When the senior group from Paula’s Dance Academy made the trek to Myrtle Beach last week, they knew they would be facing the biggest and best teams from all across the nation. After coming off the stage, the local dancers found out they’re more than capable of holding their own against anybody in America.
Paula’s Dance Academy’s senior team won the National Championship in Hip Hop at the Believe National Talent Competition and finished top 10 and received a Platinum Plus rating in five different categories. A trio of local dancers – Katherine Hyder, Claire Bodary and Dani Terry – also claimed the National Championship in trio for their “Tell Me” performance routine.
“I have an awesome team that worked really hard and dedicated its whole year to do this. We said last year we were going to get to nationals and they worked super hard to get there,” said longtime coach Paula Barnes, a 37-year studio owner locally who was sporting a new red hairdo after making a promise to her team about winning at nationals. “Most of this group has been together since they were 3 and I’m so proud of them. I’m also so thankful for our co-coaches and choreographers – we couldn’t have done this without them.”
Doubt may have crept in when the local team started seeing huge groups arrive from all across the nation, including some talented teams that have been featured on national TV, but when the dust settled and the awards were announced, Paula’s Dance Academy had left a major mark.
“Small town studios can compete with big town studios. It makes no difference. We went up against studios with hundreds of dancers and had never heard of us, but they’ll remember us now,” said Hyder when asked about her takeaway from the trip.The Senior team, which features Hyder, Bodary, Terry, Phoebe Kneip, Channing Cummins, Leela Beaty, Jaidyn Scott, Emma Cathcart and Brooklyn Turner, placed fourth in Contemporary, sixth in Music Theatre, eight in Jazz and ninth in Lyrical throughout four days of competition. Many on the team felt their Contemporary routine, titled “Wondering,” may be the strongest due to its many wins throughout a year of competition, but the judges in South Carolina couldn’t get enough of a hip hop routine, “the Timbaland Mix.”
We were ecstatic. Our hip hop was like no other this year; nobody else’s routine looked like ours. It felt so good,” said Hyder, a senior captain on the squad.

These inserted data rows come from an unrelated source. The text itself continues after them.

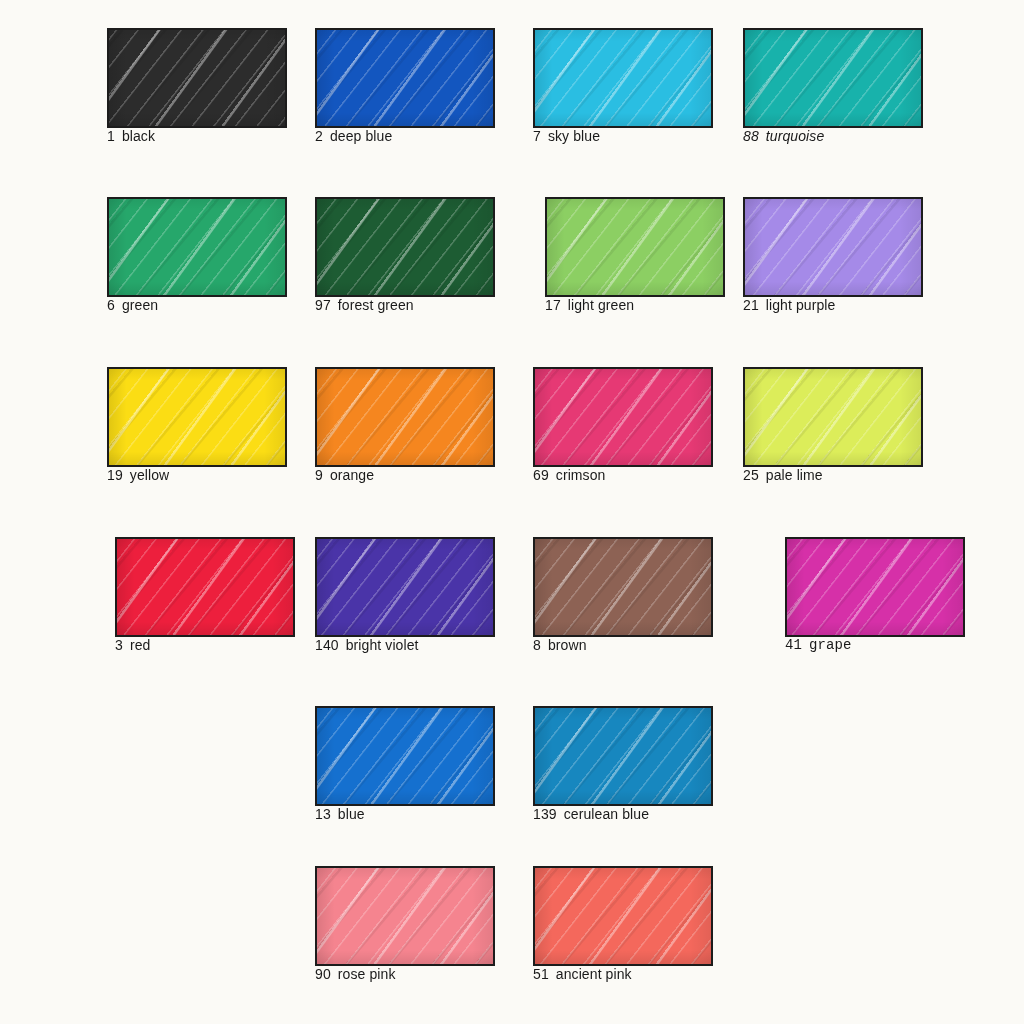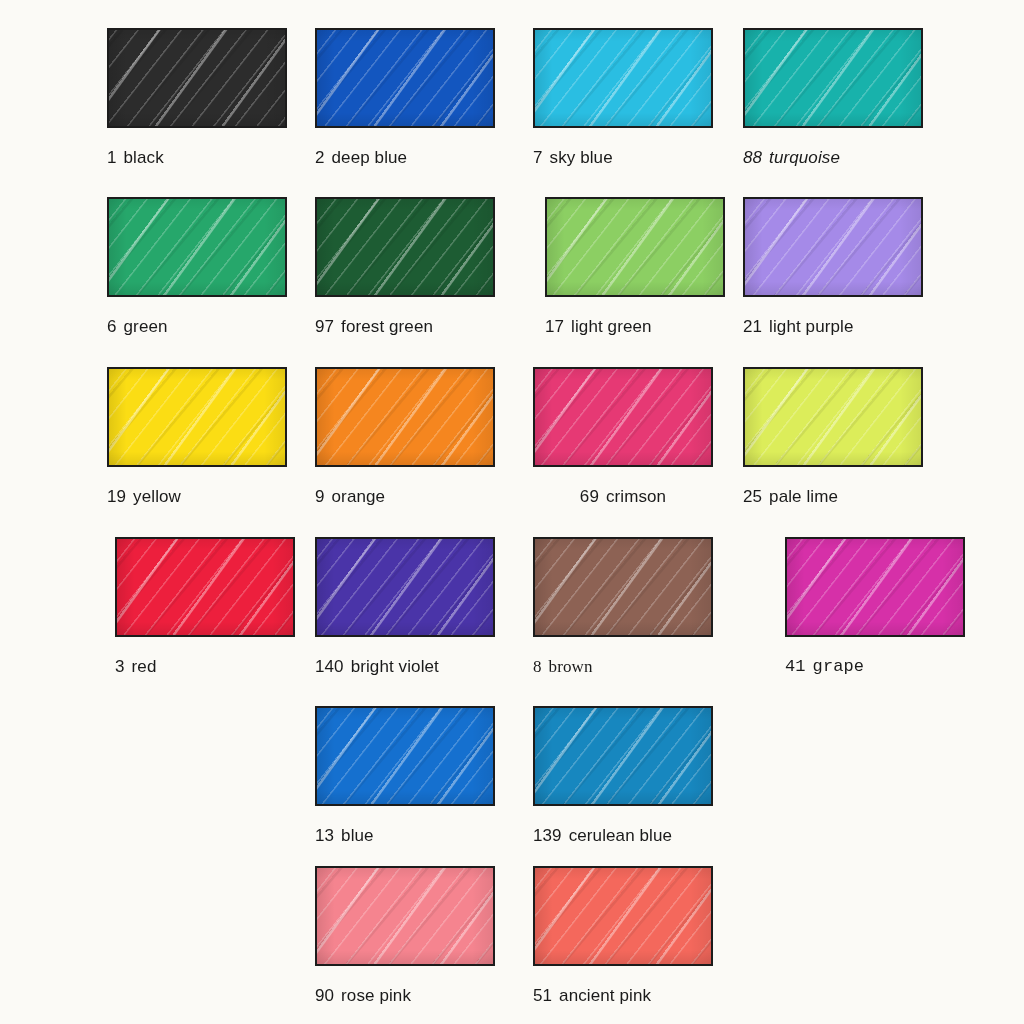"1 black" .swatch-label { font-size: 17px -> 14px; margin-top: 20px -> 0 }
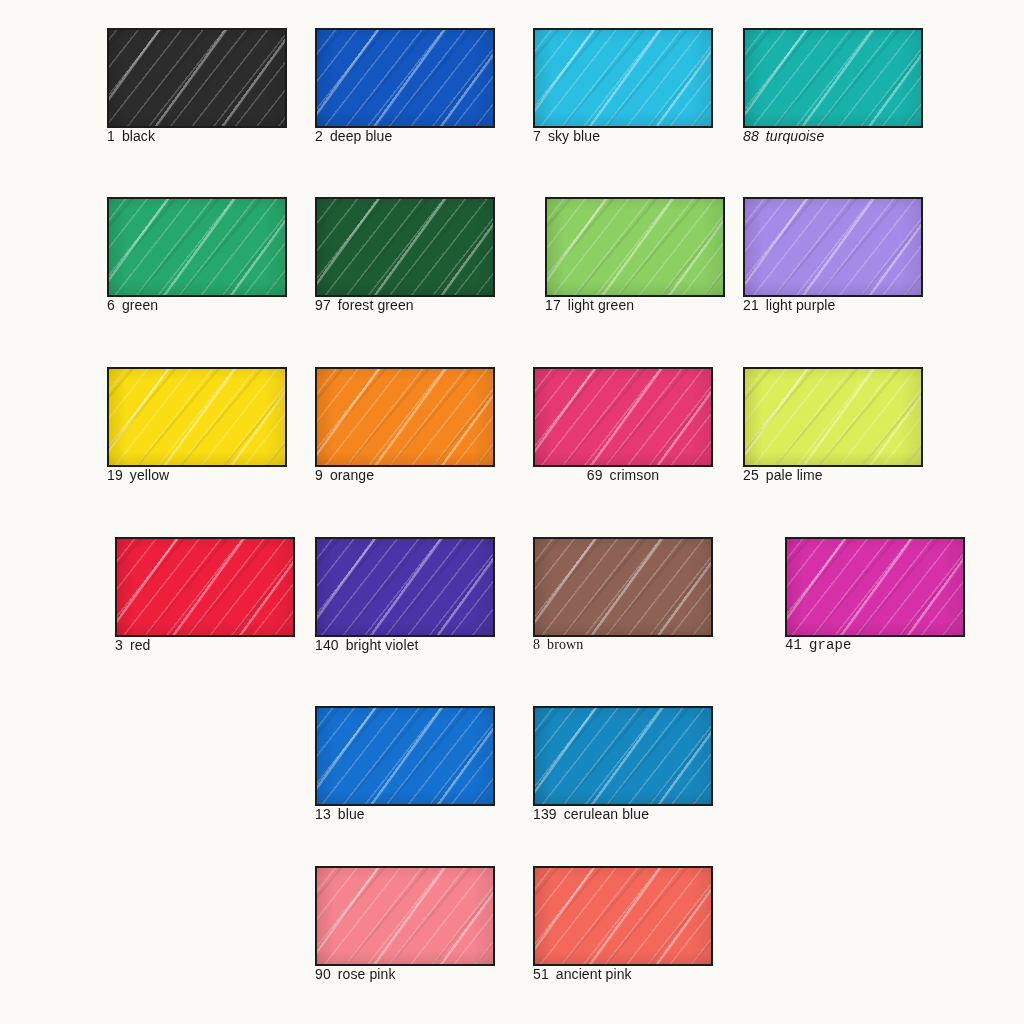"69 crimson" div.swatch-cell { text-align: center -> none }
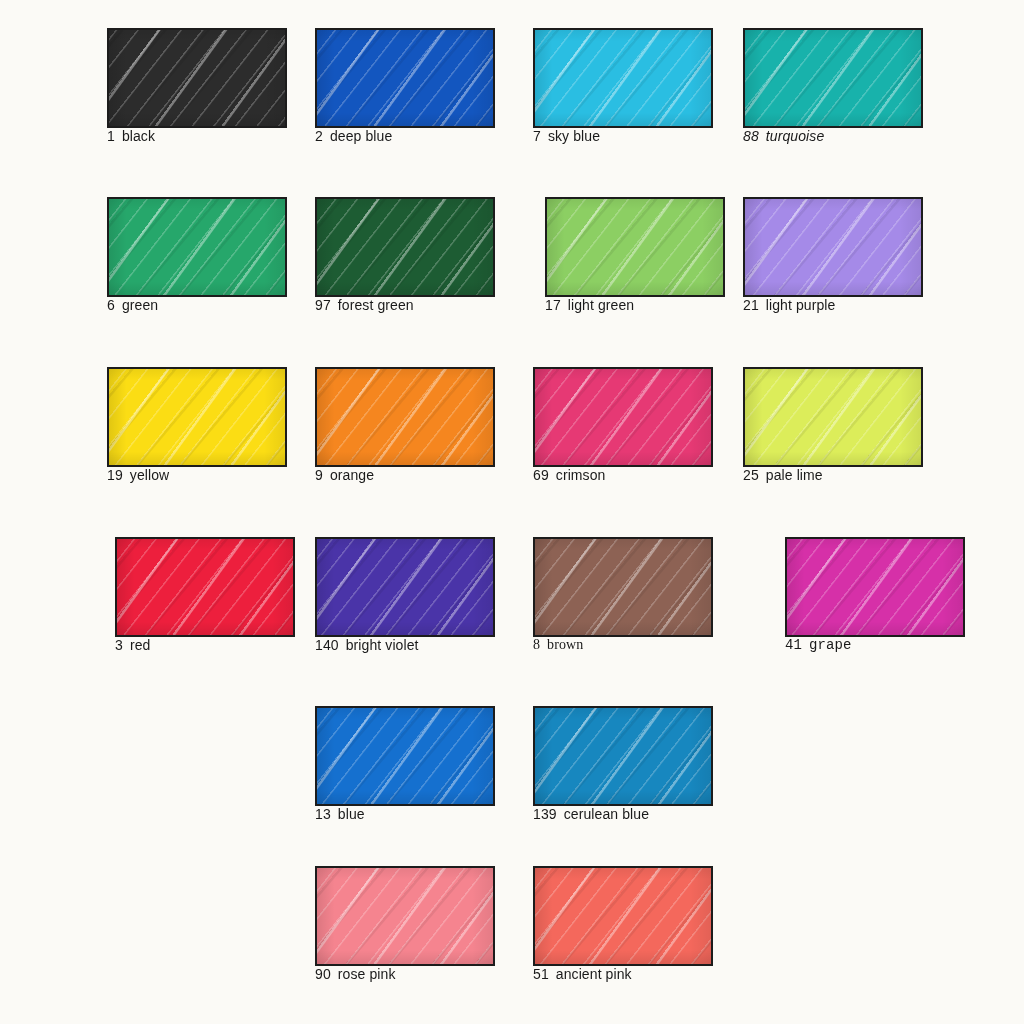"8 brown" div.swatch-cell { font-family: Liberation Serif, serif -> none }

Bodary, another senior captain, agreed that the judges loved it, though she wasn’t going to predict a national championship after showing out in South Carolina. “I felt after we came off the stage that it would place well, but I didn’t know it was going to win. I didn’t expect that,” said Bodary, a dual-enrollment MTSU student who has been making regular trips to McMinnville for two years. “The judges were bopping with us; You know you’re in trouble if they’re not really dancing with you, but they definitely were with us.”
Hyder and Bodary were able to come home with extra hardware for their trophy cases after teaming with Terry to win the trio title. Unlike the celebration from the team title, which Hyder and Bodary both said left the team “ecstatic,” there was a different feeling when they announced the trio results.
“It was almost relief. We had been a trio for two years and we worked our butts off to get that trio as technically challenging as it can be,” said Hyder about the win. “We had to get our faces right and our body language together. You’re trying to make three people look identical. There’s a lot of dead room on the stage with just three people, so it’s very hard to get three people to look the same through a three-minute routine. We’re different, but we had to convey the same message.”
Bodary added, “I’ve never had a dance with that vibe. It was challenging to figure out the vibe of the routine and put in on stage while portraying the message. Spacing is the biggest things with trios.”
Hyder and Terry, partners on the dance floor since age 3, knew immediately when Bodary arrived two years ago that something was clicking. “We always had a missing piece and it was Claire,” said Hyder.
Celebrating a title was all the senior group did in South Carolina, but the moment they were back in town, it was a back to work. Dance never stops for these athletes and winning more championships is now the goal in 2024.